Page MenuHomePhabricator

Decom db1048 (BBU Faulty - slave lagging)
Closed, DuplicatePublic

Description

Let's get rid of db1048 and setup a substitute for a phabricator slave

db1048 is lagging behind:

Seconds_Behind_Master: 7026

The reason for it looks like a faulty BBU which has changed the RAID policy to WriteThrough

root@db1048:~# megacli -ldinfo -l0 -a0 | grep Policy
Default Cache Policy: WriteBack, ReadAheadNone, Direct, No Write Cache if Bad BBU
Current Cache Policy: WriteThrough, ReadAheadNone, Direct, No Write Cache if Bad BBU
root@db1048:~# megacli -AdpBbuCmd  -a0

BBU status for Adapter: 0

BatteryType: BBU
Voltage: 4025 mV
Current: 0 mA
Temperature: 32 C
Battery State: Degraded(Need Attention)
		A manual learn is required.
  Discharging             : Yes
  Relative State of Charge: 31 %
  Absolute State of charge: 3 %

Details

Related Gerrit Patches:

Event Timeline

There are a very large number of changes, so older changes are hidden. Show Older Changes
Restricted Application added a subscriber: Aklapper. · View Herald TranscriptMar 17 2017, 7:29 AM
Marostegui renamed this task from db1048 BBU broken - slave lagging to db1048 BBU Faulty - slave lagging.Mar 17 2017, 7:36 AM

I have manually forced a BBU learn cycle and it is now looking fine:

root@db1048:~#  megacli -AdpBbuCmd -BbuLearn -aALL -NoLog

Adapter 0: BBU Learn Succeeded.
root@db1048:~# megacli -AdpBbuCmd  -a0

BBU status for Adapter: 0

BatteryType: BBU
Voltage: 4055 mV
Current: 166 mA
Temperature: 32 C
Battery State: Optimal
Relative State of Charge: 34 %
Charger Status: In Progress
root@db1048:~# megacli -ldinfo -l0 -a0 | grep Policy
Default Cache Policy: WriteBack, ReadAheadNone, Direct, No Write Cache if Bad BBU
Current Cache Policy: WriteBack, ReadAheadNone, Direct, No Write Cache if Bad BBU

The slave is catching up with no problems after the policy has changed to WB again:

Seconds_Behind_Master: 3756

And I have disabled the auto-learn cycle just in case:

root@db1048:~# echo "autoLearnMode=1" > disable_learn
root@db1048:~# megacli -AdpBbuCmd -a0 | grep Auto-Learn
  Auto-Learn Mode: Warn via Event
root@db1048:~# megacli -AdpBbuCmd -SetBbuProperties -f disable_learn -a0

Adapter 0: Set BBU Properties Succeeded.

Exit Code: 0x00
root@db1048:~#  megacli -AdpBbuCmd -a0 | grep Auto-Learn
  Auto-Learn Mode: Disabled

I will close this ticket for now, but at least we have it for the future, if we see this failing again on this host.

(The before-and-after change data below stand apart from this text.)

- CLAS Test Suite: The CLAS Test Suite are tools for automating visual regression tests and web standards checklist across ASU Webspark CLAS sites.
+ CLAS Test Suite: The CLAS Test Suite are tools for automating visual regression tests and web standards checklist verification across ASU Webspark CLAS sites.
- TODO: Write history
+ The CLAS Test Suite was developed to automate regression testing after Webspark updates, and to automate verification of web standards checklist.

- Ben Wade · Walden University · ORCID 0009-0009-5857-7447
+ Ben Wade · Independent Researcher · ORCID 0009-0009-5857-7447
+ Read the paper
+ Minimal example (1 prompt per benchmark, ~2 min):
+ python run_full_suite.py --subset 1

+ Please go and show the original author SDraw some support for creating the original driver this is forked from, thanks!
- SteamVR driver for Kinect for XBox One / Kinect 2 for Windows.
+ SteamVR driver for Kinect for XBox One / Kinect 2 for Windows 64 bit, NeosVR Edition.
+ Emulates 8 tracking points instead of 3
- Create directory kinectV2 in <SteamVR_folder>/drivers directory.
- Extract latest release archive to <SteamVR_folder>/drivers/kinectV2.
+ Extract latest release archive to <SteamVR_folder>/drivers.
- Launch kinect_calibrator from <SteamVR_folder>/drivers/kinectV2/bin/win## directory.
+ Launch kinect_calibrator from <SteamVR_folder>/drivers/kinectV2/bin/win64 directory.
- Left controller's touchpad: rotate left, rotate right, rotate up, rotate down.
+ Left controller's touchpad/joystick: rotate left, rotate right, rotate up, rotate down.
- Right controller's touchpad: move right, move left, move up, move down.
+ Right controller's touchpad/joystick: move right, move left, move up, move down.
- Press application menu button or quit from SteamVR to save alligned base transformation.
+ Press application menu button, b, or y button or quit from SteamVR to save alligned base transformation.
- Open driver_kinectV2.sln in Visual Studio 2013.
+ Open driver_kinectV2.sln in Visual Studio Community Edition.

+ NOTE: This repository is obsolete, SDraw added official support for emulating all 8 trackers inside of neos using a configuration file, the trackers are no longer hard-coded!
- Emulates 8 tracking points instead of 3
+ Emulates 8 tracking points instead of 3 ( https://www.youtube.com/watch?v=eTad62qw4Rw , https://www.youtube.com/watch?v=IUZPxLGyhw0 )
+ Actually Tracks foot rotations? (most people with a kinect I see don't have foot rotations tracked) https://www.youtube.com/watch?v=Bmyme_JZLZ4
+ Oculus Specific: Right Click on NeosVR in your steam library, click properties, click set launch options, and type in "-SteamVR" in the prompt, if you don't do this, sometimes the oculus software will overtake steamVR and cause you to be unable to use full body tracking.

Marostegui closed this task as Resolved.Mar 17 2017, 7:42 AM
Marostegui claimed this task.

Do you think we should force a learning cycle to db1047 T159266 ?

I just tried - we will see!

But db1047 one has a different (and more worrying error) for BBU a1:

Battery State: Failed

db1047's BBU is acting weirdly
It goes from Failed -> Charging -> Failed
It is acting very weirdly, it has gone from

Relative State of Charge: 4 %
Charger Status: Unknown

To:

Relative State of Charge: 100 %
Charger Status: In Progress

But still marking it as Failed.
I will leave it like that and check it in a few hours.

Unfortunately, db1047's BBU looks totally broken, it is not making any sense in what it reports. Some places it says it is fully charged, some others don't, and it is always reporting FAILED.
It was worth trying but we will need to stick to T159266

Marostegui reopened this task as Open.Mar 30 2017, 6:04 AM
Marostegui added a subscriber: Cmjohnson.

This has happened again, so maybe the BBU is indeed faulty.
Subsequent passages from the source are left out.